Exercise directions - Please repeat, without alteration, the line containing "2garrafas: none -> 2 x 179.99 = 359.98" and every line that follows it to the end of the entries below, and only those lines.

Records drawn from a dataset:
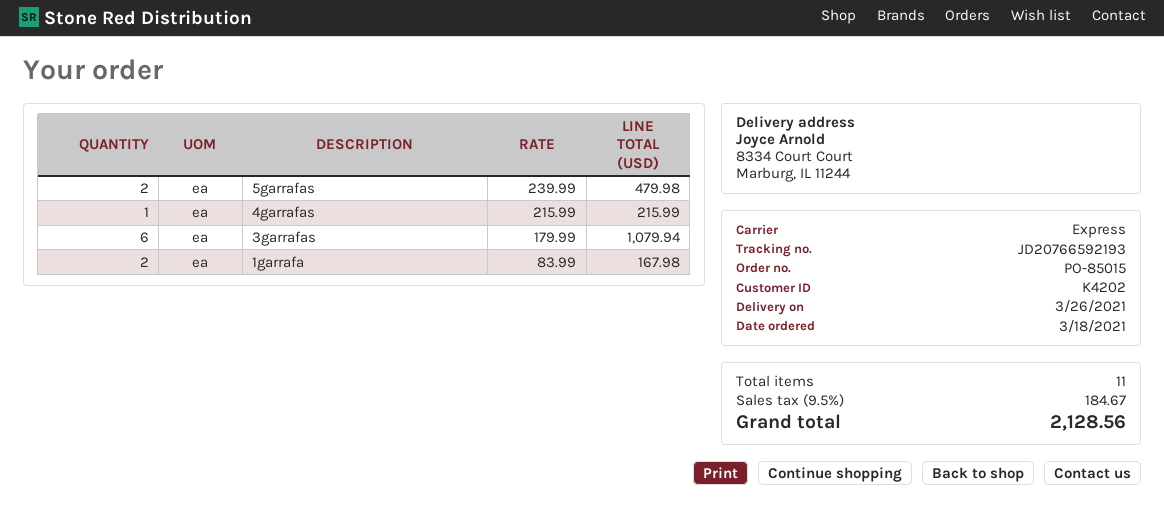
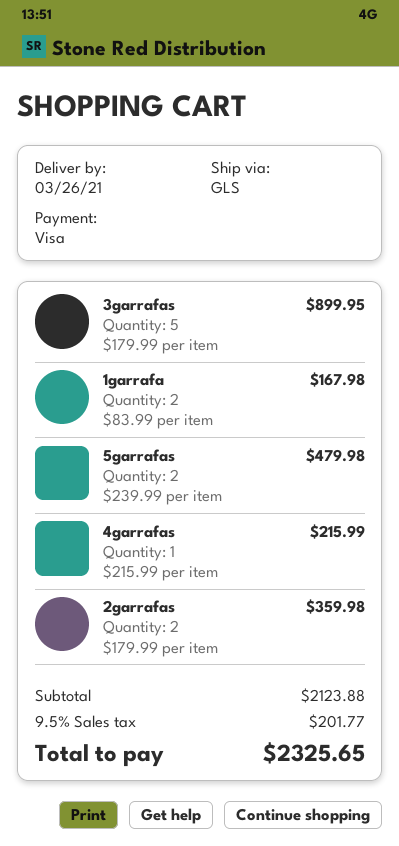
shipping method: express -> GLS
3garrafas: 6 x 179.99 = 1079.94 -> 5 x 179.99 = 899.95
2garrafas: none -> 2 x 179.99 = 359.98
tax: 9.5% = 184.67 -> 9.5% = 201.77
total: 2128.56 -> 2325.65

Result -
2garrafas: none -> 2 x 179.99 = 359.98
tax: 9.5% = 184.67 -> 9.5% = 201.77
total: 2128.56 -> 2325.65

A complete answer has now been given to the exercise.